I finished The Ruins
last night. I enjoyed it more than I thought I would, because the characters remained pretty shallow and made some silly mistakes which made it hard to connect with them.
That said, it's a gut-wrenching story, because even if it's hard to identify with the characters, they're put through some awful paces. You empathize with them just by default of being human.
There's nothing in the way of human sacrifice, though. It's all about the vine. It's sort of a straightforward monster story, in a way. We're not given much information about where the vine might have come from (some people didn't like that--I don't really care, unless it has some sort of meaning), but it does a whole lot more than simply grab people and get under their skin. In fact, it's got some abilities which I'm curious to see how they pull it off in the film without seeming silly.

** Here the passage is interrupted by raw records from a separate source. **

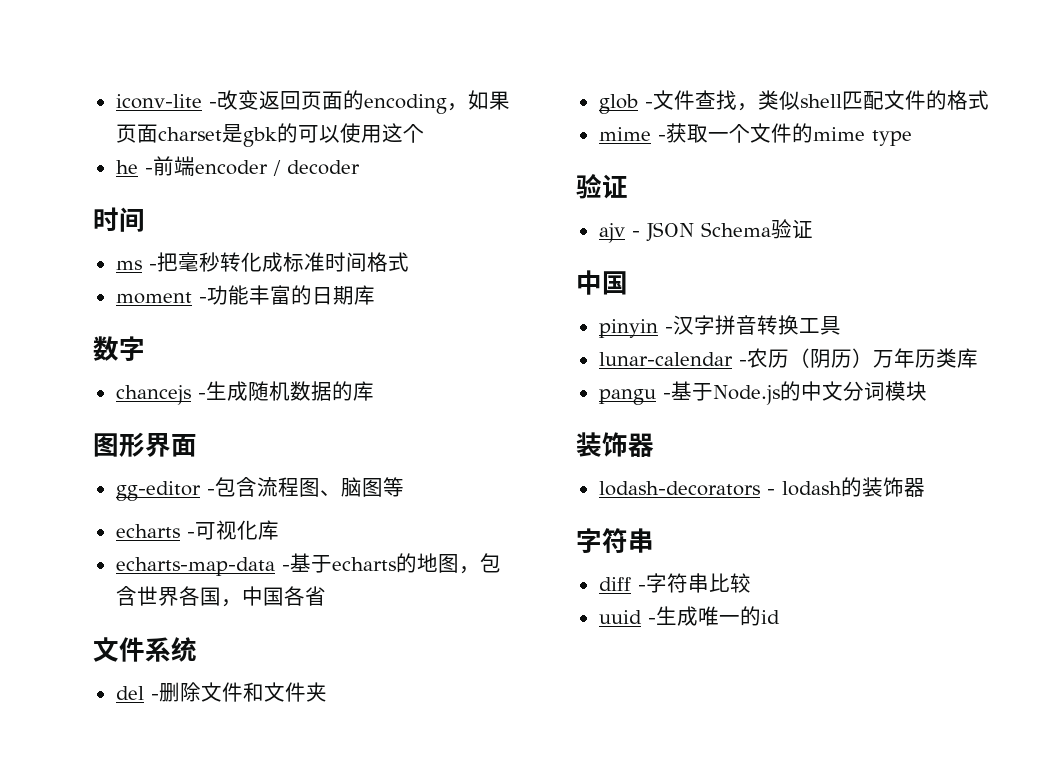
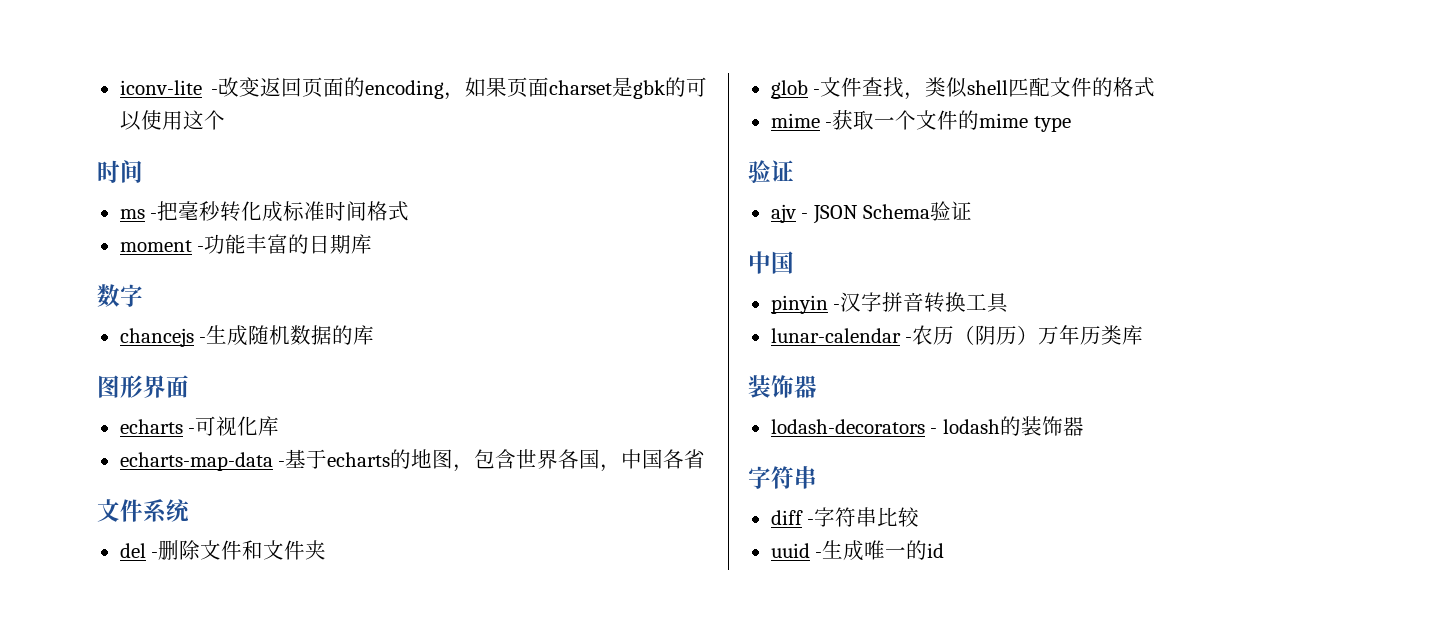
- he -前端encoder / decoder
- gg-editor -包含流程图、脑图等
- pangu -基于Node.js的中文分词模块

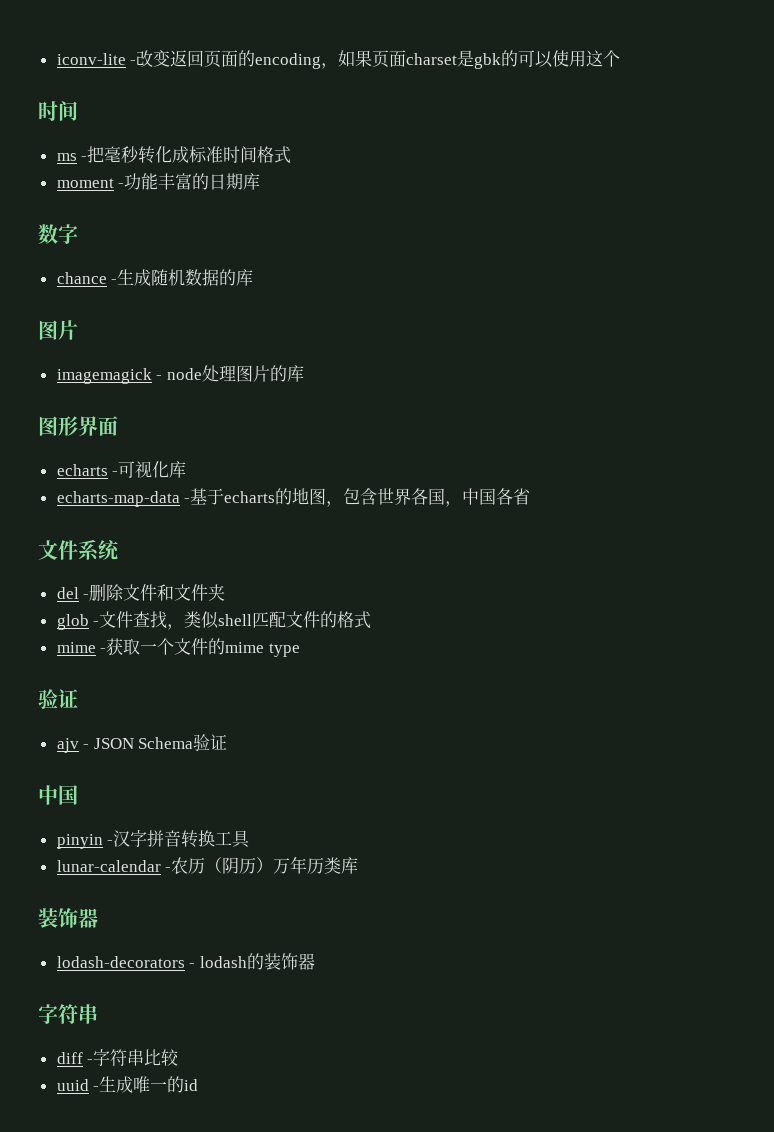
- chancejs -生成随机数据的库
+ chance -生成随机数据的库
+ 图片
+ imagemagick - node处理图片的库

But Smith is a good writer. He builds some pretty good tension, and there were a few stretches where I couldn't put it down.
I've seen some people say that it would have worked better as a short story, and that might be true from the perspective of pure plot, but despite the length, I don't think Smith really dawdles anywhere. It's funny to admit that, after previously complaining that he'd spent 50 pages (mass market) on one character rescue. But given its placement near the beginning of the novel, it makes sense to ground the reality of the danger they're in as soon as they get to the ruins.
I don't know if I think it's the best horror novel of the 21st century so far (per Stephen King's cover blurb), but it's a pretty tense tale.
I've got more updates on stuff I've bought recently--a Waldenbooks nearby is closing down, and they were selling all of their stock for 40% off, so I cleaned up--but I'll save that for another post.
I've just started Heart-Shaped Box
by Joe Hill. The fact that he's Stephen King's son is the worst-kept secret in horror fiction, but it's got me curious. Plus, you have to like the premise: "Aging rocker buys a ghost on the Internet."